7. Decision 2: Ingress, Gateway API, and API Gateway
7.1 Core Question
Which layer owns external request admission, routing, security, and API product concerns?
Do not collapse these into one word: “gateway”.
There are at least three concerns:
| Concern | Typical Tool |
|---|---|
| Kubernetes route programming | Gateway API / Ingress |
| Edge security and global traffic | CDN/WAF/cloud LB/GSLB |
| API product management | API gateway/developer portal/quota/API keys |
7.2 Ingress vs Gateway API
| Dimension | Ingress | Gateway API |
|---|---|---|
| API shape | simple HTTP ingress | role-oriented resource model |
| Extensibility | annotations | typed resources, policy attachment, extensions |
| Multi-tenancy | weaker | stronger listener/route/delegation model |
| Protocol support | mostly HTTP/HTTPS | HTTP, gRPC, TLS, TCP, UDP depending on support |
| Status model | controller-specific | more explicit conditions |
| Portability | annotation-dependent | conformance-oriented, still implementation-dependent |
7.3 Gateway API Review Questions
- Which
GatewayClassis platform-approved? - Who can create
Gatewayobjects? - Who can attach
Routeobjects? - Is cross-namespace attachment controlled?
- Are
ReferenceGrantobjects reviewed? - Are policies inherited or direct?

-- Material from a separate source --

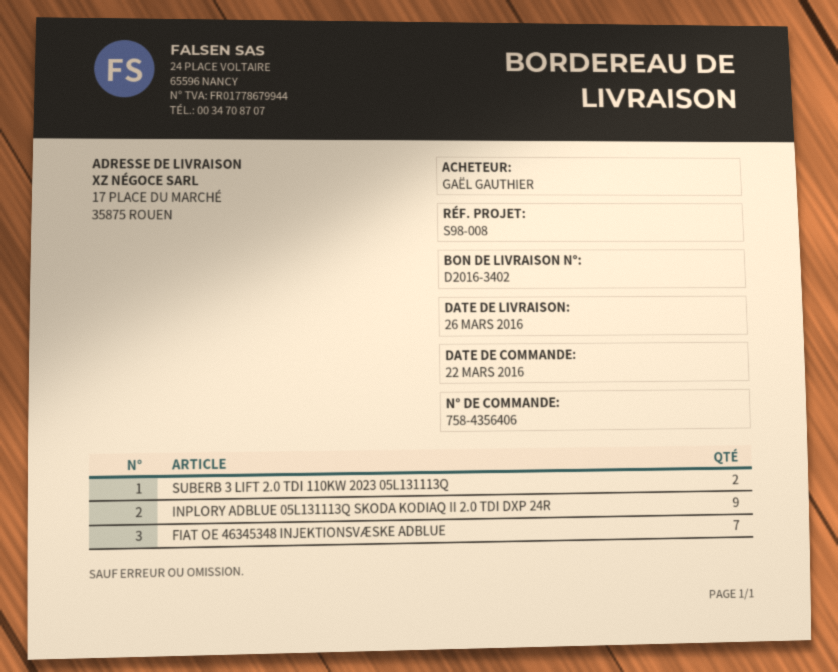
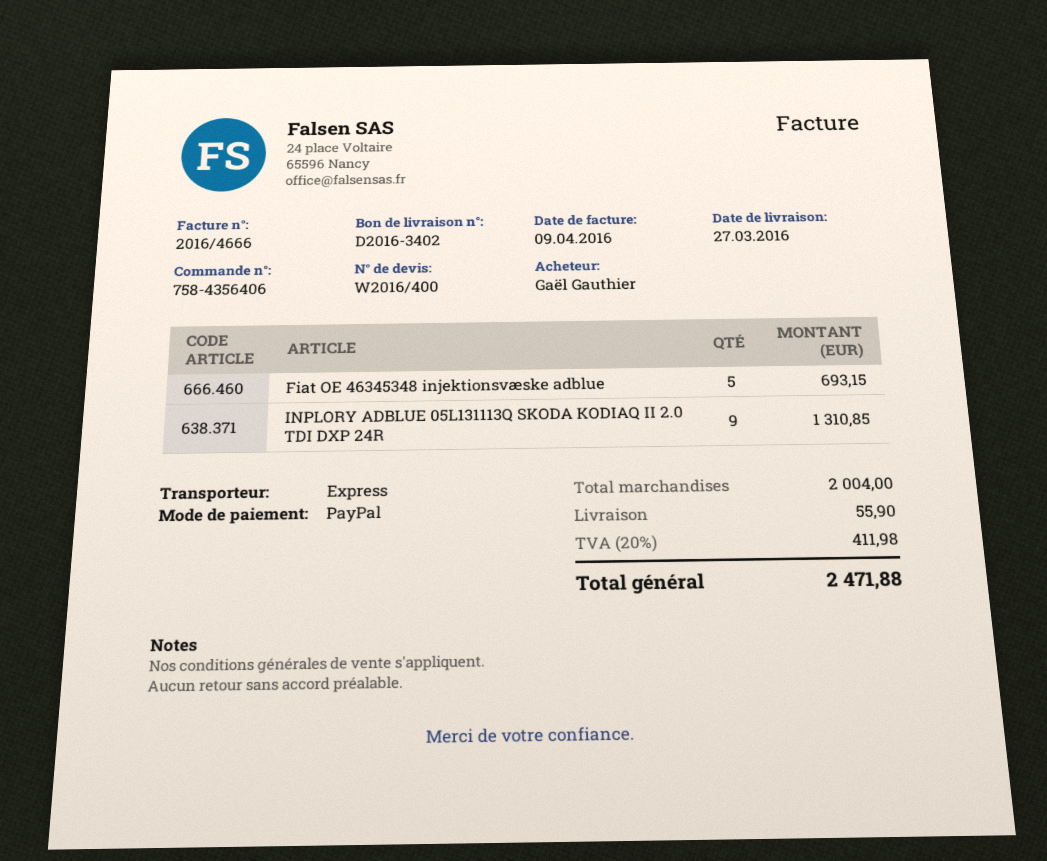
delivery date: 2016-03-26 -> 2016-03-27
SUBERB 3 LIFT 2.0 TDI 110KW 2023 05L131113Q: 2 -> none
FIAT OE 46345348 INJEKTIONSVÆSKE ADBLUE: 7 -> 5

- Which features are Core, Extended, or implementation-specific?
- How is conformance tested before upgrades?
- How do we detect conflicting routes?
- How do we roll back route changes?
7.4 API Gateway Still Needed?
Gateway API may not replace an API gateway if you need:
- developer portal
- API product lifecycle
- subscription plans
- API keys
- monetization
- request/response transformation at product layer
- partner onboarding workflows
- detailed consumer analytics
- schema validation as product contract
- legacy auth integration
But avoid duplicating policy in too many layers:
CDN/WAF denies
API gateway rewrites
Gateway API routes
mesh authorizes
application authorizes
This can be valid, but only if each layer has clear ownership and evidence.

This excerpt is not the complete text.